-
Notifications
You must be signed in to change notification settings - Fork 1.6k
Description
🐛 Problem Statement
I am integrating the PageIndex Python SDK into a production application and have successfully submitted documents using submit_document(). However, when polling for status via:
status = pi_client.get_document(doc_id)["status"]The status remains "processing" for an extended period.
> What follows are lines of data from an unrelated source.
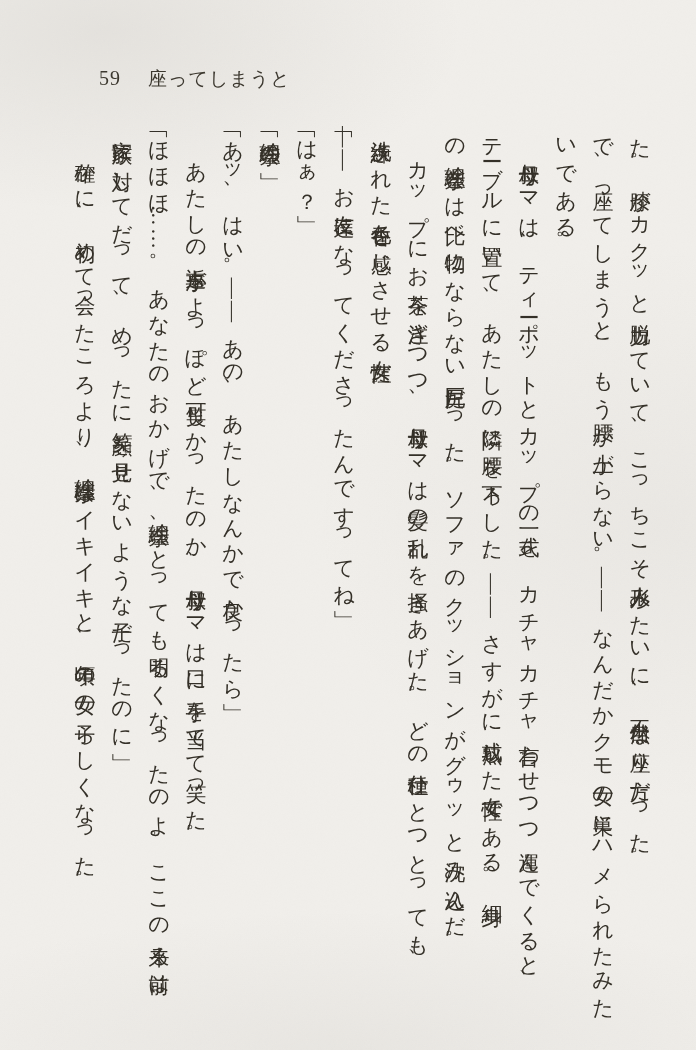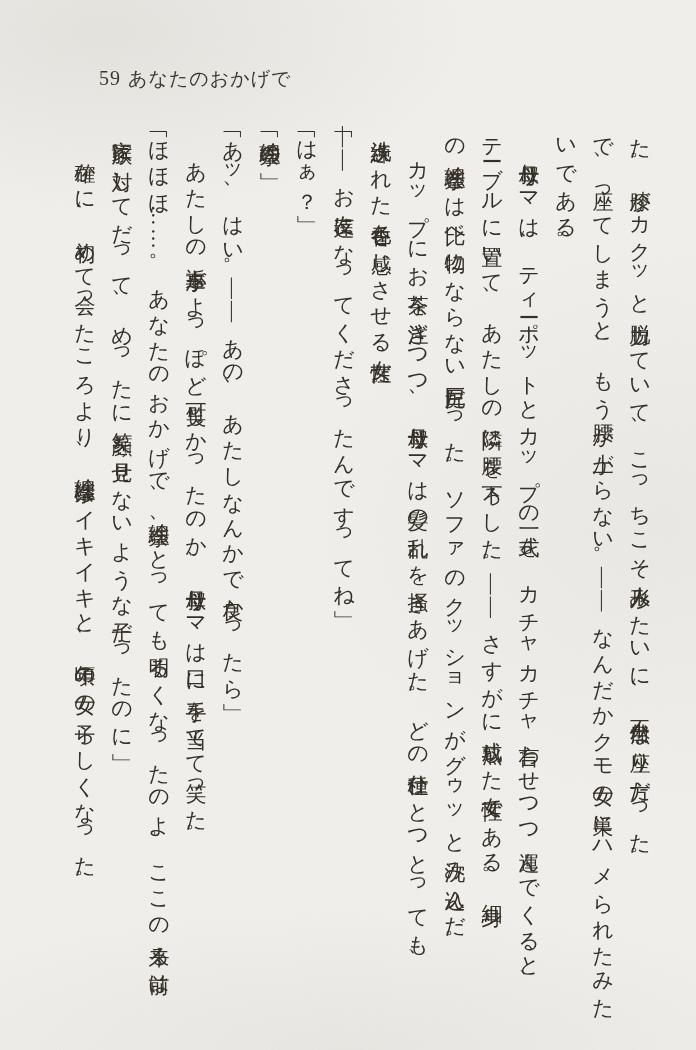--- a/index.html
+++ b/index.html
@@ -36,7 +36,7 @@
   }
   .running-header .page-num {
     display: inline-block;
-    margin-right: 7px;
+    margin-right: 27px;
     font-size: 20px;
   }
   .text-block {

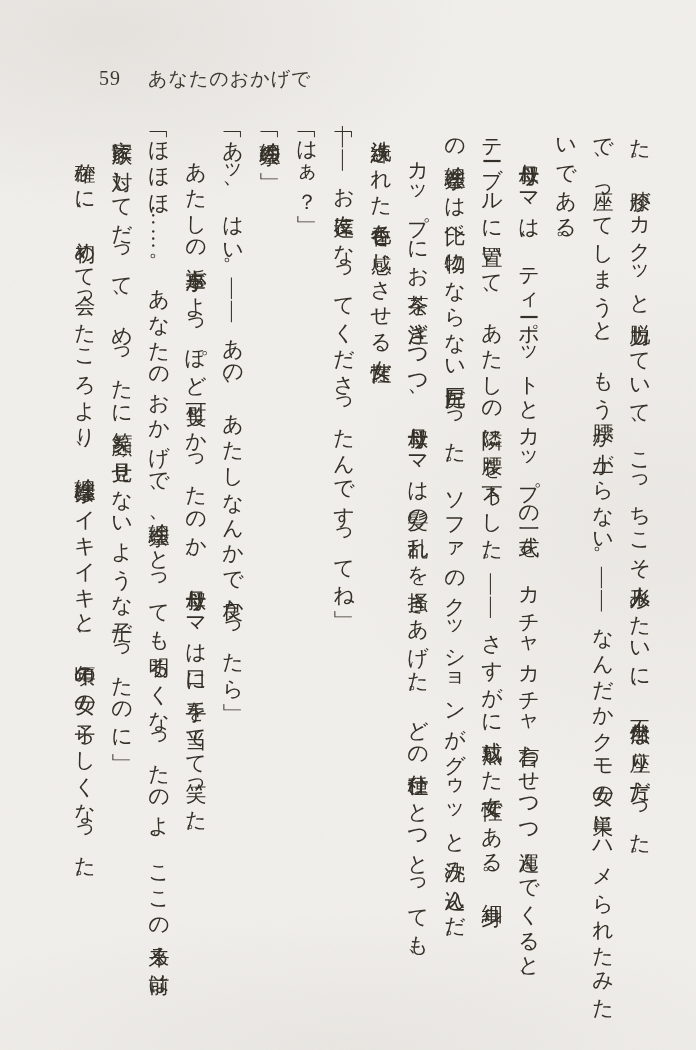--- a/index.html
+++ b/index.html
@@ -71,7 +71,7 @@
   </svg>
 
   <div class="running-header">
-    <span class="page-num">59</span><span class="chapter">あなたのおかげで</span>
+    <span class="page-num">59</span><span class="chapter">座ってしまうと</span>
   </div>
 
   <div class="text-block">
The SDK provides no built-in mechanism to wait for completion — the only current option is a blocking while loop with time.sleep(), which is unsuitable for production-grade async backends.
💡 Proposed Improvements
1. ⚡ Async / Await Support
Provide an async-native client so status checks are non-blocking and integrate cleanly with FastAPI, asyncio, and other modern frameworks:
# Non-blocking, compatible with FastAPI / asyncio
status = await pi_client.get_document(doc_id)2. 🔁 Built-in wait_until_completed() Helper
A high-level helper that handles polling internally, with configurable timeout and retry interval:
result = pi_client.wait_until_completed(
doc_id,
timeout=300, # seconds
poll_interval=5 # seconds
)3. 🔔 Webhook / Callback Support
Supporting webhook notifications when processing completes would eliminate polling entirely — ideal for event-driven architectures:
pi_client.submit_document(
file_path="report.pdf",
webhook_url="https://myapp.com/callbacks/pageindex"
)
# PageIndex POSTs to the URL when processing completes
# Payload: { "doc_id": "...", "status": "completed" }✅ Expected Benefit
These improvements would significantly enhance usability for production backend systems — especially those built on async frameworks. They would:
- Reduce boilerplate polling code
- Prevent resource waste from tight polling loops
- Align the SDK with modern Python ecosystem expectations
Is there already a recommended best practice for handling long-running document processing tasks with the current SDK? Happy to contribute a PR if the team is open to it.